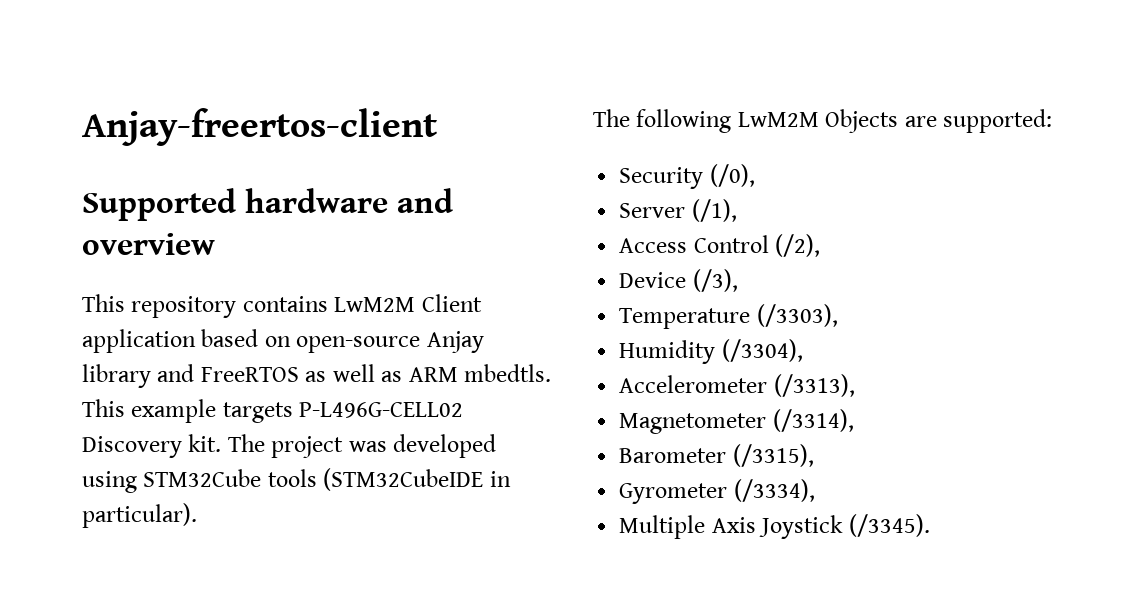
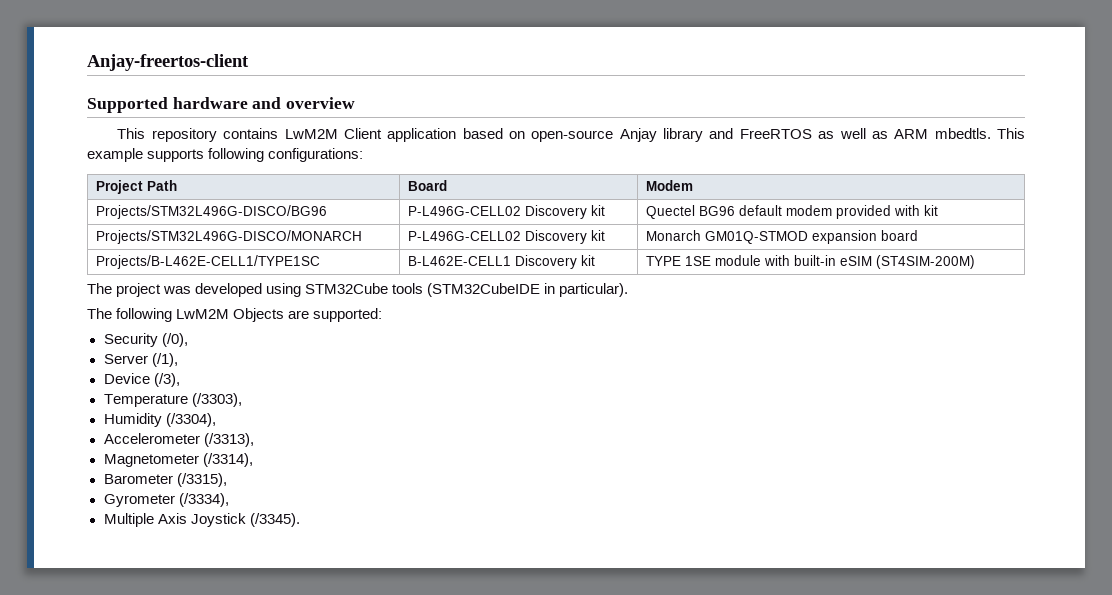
[222,402,464,423] [82,434,222,458] targets P-L496G-CELL02 Discovery kit. -> [147,148,364,162] [95,180,177,194] [407,180,447,191] [645,180,693,191] [95,205,327,219] [407,205,605,219] [645,205,938,219] [95,230,362,244] [407,230,605,244] [645,230,918,244] [95,255,320,269] [407,255,595,269] [645,255,975,269] supports following configurations: // Project Path | Board | Modem // Projects/STM32L496G-DISCO/BG96 | P-L496G-CELL02 Discovery kit | Quectel BG96 default modem provided with kit // Projects/STM32L496G-DISCO/MONARCH | P-L496G-CELL02 Discovery kit | Monarch GM01Q-STMOD expansion board // Projects/B-L462E-CELL1/TYPE1SC | B-L462E-CELL1 Discovery kit | TYPE 1SE module with built-in eSIM (ST4SIM-200M) //
[619,234,821,257] // Access Control (/2), -> (178, 360) none

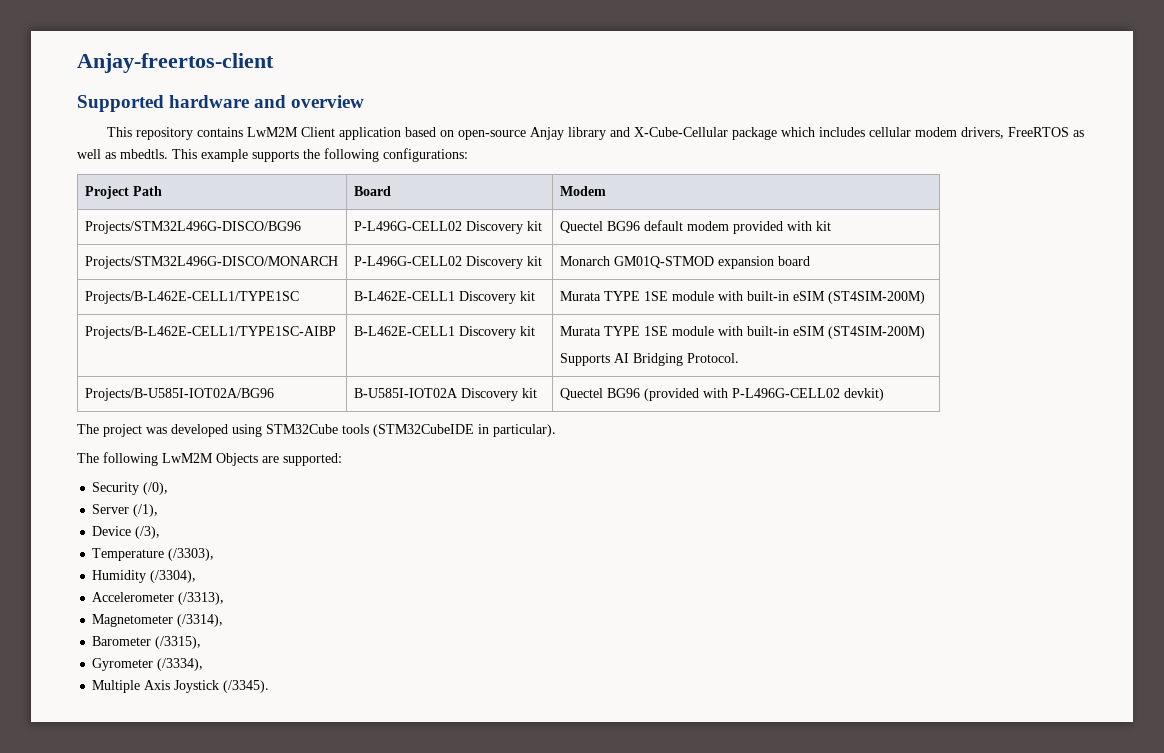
(734, 133) none -> [634,127,1005,140] X-Cube-Cellular package which includes cellular modem drivers,
[894,129,929,139] ARM -> (116, 155) none
(205, 155) none -> [303,149,320,159] the
[645,255,975,269] TYPE 1SE module with built-in eSIM (ST4SIM-200M) -> [559,291,925,304] [84,326,336,339] [353,326,535,339] [559,326,925,339] [559,353,739,366] [84,388,274,401] [353,388,537,401] [559,388,884,401] Murata TYPE 1SE module with built-in eSIM (ST4SIM-200M) // Projects/B-L462E-CELL1/TYPE1SC-AIBP | B-L462E-CELL1 Discovery kit | Murata TYPE 1SE module with built-in eSIM (ST4SIM-200M) // Supports AI Bridging Protocol. // Projects/B-U585I-IOT02A/BG96 | B-U585I-IOT02A Discovery kit | Quectel BG96 (provided with P-L496G-CELL02 devkit)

* _Exercise_:
Please repeat every line from the listing above exactly as it appears. Drop the pictures.

* _Answer to this task_:
[222,402,464,423] [82,434,222,458] targets P-L496G-CELL02 Discovery kit. -> [147,148,364,162] [95,180,177,194] [407,180,447,191] [645,180,693,191] [95,205,327,219] [407,205,605,219] [645,205,938,219] [95,230,362,244] [407,230,605,244] [645,230,918,244] [95,255,320,269] [407,255,595,269] [645,255,975,269] supports following configurations: // Project Path | Board | Modem // Projects/STM32L496G-DISCO/BG96 | P-L496G-CELL02 Discovery kit | Quectel BG96 default modem provided with kit // Projects/STM32L496G-DISCO/MONARCH | P-L496G-CELL02 Discovery kit | Monarch GM01Q-STMOD expansion board // Projects/B-L462E-CELL1/TYPE1SC | B-L462E-CELL1 Discovery kit | TYPE 1SE module with built-in eSIM (ST4SIM-200M) //
[619,234,821,257] // Access Control (/2), -> (178, 360) none

(734, 133) none -> [634,127,1005,140] X-Cube-Cellular package which includes cellular modem drivers,
[894,129,929,139] ARM -> (116, 155) none
(205, 155) none -> [303,149,320,159] the
[645,255,975,269] TYPE 1SE module with built-in eSIM (ST4SIM-200M) -> [559,291,925,304] [84,326,336,339] [353,326,535,339] [559,326,925,339] [559,353,739,366] [84,388,274,401] [353,388,537,401] [559,388,884,401] Murata TYPE 1SE module with built-in eSIM (ST4SIM-200M) // Projects/B-L462E-CELL1/TYPE1SC-AIBP | B-L462E-CELL1 Discovery kit | Murata TYPE 1SE module with built-in eSIM (ST4SIM-200M) // Supports AI Bridging Protocol. // Projects/B-U585I-IOT02A/BG96 | B-U585I-IOT02A Discovery kit | Quectel BG96 (provided with P-L496G-CELL02 devkit)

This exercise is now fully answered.